Whether marriage before children is a good idea is a separate question of course (I guess it's a valid decision either way, as long as you both know your legal rights etc).

JustHecate · 17/02/2012 14:24

No. You are not a single mum

You aren't single.

You just aren't married.

LiamsMummyJaz · 17/02/2012 14:25

And no I don't think wedding bells in the future matter. It's just I would personally like to get married! Sorry that did come across wrong!

OP posts:
Petrean · 17/02/2012 14:25

If you and your partner raise the children together and from the same home... You are not a single mum.

WorraLiberty · 17/02/2012 14:29

What Hecate said

You're not a single Mum or a single Woman...you're an unmarried Mum.

kodachrome · 17/02/2012 14:31

No you're not a single parent.

You might want to make sure that you are legally & financially protected in the event of a split or your dp's death, if you're not already, especially if you're a sahm. I know it sounds gloomy, but shit does happen.

HelloShitty · 17/02/2012 14:34

Although I'm fiercely unmarried, we've been together 10 years, live together and raise our DCs together, AND I don't consider myself single. Your friend is wrong.

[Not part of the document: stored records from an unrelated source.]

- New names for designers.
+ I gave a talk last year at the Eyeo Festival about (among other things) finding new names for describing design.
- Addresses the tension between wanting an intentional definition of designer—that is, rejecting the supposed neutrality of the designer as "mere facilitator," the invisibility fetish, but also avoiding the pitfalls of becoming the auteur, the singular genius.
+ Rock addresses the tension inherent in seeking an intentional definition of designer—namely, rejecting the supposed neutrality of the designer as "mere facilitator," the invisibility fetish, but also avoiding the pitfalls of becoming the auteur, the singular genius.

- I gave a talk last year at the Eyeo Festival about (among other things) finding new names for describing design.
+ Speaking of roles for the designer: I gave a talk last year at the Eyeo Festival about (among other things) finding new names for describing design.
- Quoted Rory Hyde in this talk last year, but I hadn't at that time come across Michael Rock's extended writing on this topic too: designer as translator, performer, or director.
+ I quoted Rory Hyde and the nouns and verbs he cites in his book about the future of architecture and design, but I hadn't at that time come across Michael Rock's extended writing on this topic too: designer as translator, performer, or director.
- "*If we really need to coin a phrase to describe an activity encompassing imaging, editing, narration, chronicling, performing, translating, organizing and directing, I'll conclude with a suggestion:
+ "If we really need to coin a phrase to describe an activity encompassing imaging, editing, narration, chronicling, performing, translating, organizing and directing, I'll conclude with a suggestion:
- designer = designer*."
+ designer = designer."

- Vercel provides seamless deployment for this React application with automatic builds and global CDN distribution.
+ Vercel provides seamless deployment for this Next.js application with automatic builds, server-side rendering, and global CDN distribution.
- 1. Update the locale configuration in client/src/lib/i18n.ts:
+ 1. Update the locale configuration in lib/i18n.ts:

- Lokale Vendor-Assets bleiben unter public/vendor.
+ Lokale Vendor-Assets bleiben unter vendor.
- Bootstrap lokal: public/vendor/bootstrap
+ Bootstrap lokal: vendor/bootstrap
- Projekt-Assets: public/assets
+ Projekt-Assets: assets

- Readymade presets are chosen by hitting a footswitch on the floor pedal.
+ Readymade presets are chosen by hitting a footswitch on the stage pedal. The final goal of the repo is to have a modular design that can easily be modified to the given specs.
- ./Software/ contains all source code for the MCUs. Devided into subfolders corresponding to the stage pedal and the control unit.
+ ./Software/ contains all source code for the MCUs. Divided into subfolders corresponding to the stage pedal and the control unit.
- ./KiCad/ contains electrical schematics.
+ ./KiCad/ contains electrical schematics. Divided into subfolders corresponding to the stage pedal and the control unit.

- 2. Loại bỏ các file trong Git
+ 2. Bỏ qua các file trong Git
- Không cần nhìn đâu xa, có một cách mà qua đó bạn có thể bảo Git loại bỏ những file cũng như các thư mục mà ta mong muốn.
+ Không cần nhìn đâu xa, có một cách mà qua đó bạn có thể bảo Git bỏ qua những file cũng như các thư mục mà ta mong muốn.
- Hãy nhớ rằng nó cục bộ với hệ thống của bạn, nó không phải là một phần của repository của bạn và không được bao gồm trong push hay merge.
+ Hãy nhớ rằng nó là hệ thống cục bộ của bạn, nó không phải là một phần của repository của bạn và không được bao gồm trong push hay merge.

NotWell · 17/02/2012 14:38

You are not a single parent no. Your children have two parents in the home with them. You are a co-habiting COUPLE....not one parent.

LiamsMummyJaz · 17/02/2012 14:41

Well we have a Joni bank account so we're halfway there Grin

OP posts:
LiamsMummyJaz · 17/02/2012 14:41

Bloody predictive!! Joint not Joni !!

OP posts:
Tuppenyrice · 17/02/2012 14:42

Your friend is trivialising what you have and assumes marriage is the "correct" way. Which is nice.
I once had a friend like this. She called my DS a "bastard" as my partner and I haven't married. Charming eh?
As I said, I used to have a friend like that Wink

HappyMummyOfOne · 17/02/2012 14:44

I'd say unmarried as you are not single as you are in a relationship.

RevoltingPeasant · 17/02/2012 14:46

HelloShitty you have the Best. Name. Ever.

No you are not a single mum and your friend is making some kind of obscure Point-with-a-capital-P imo. Ignore.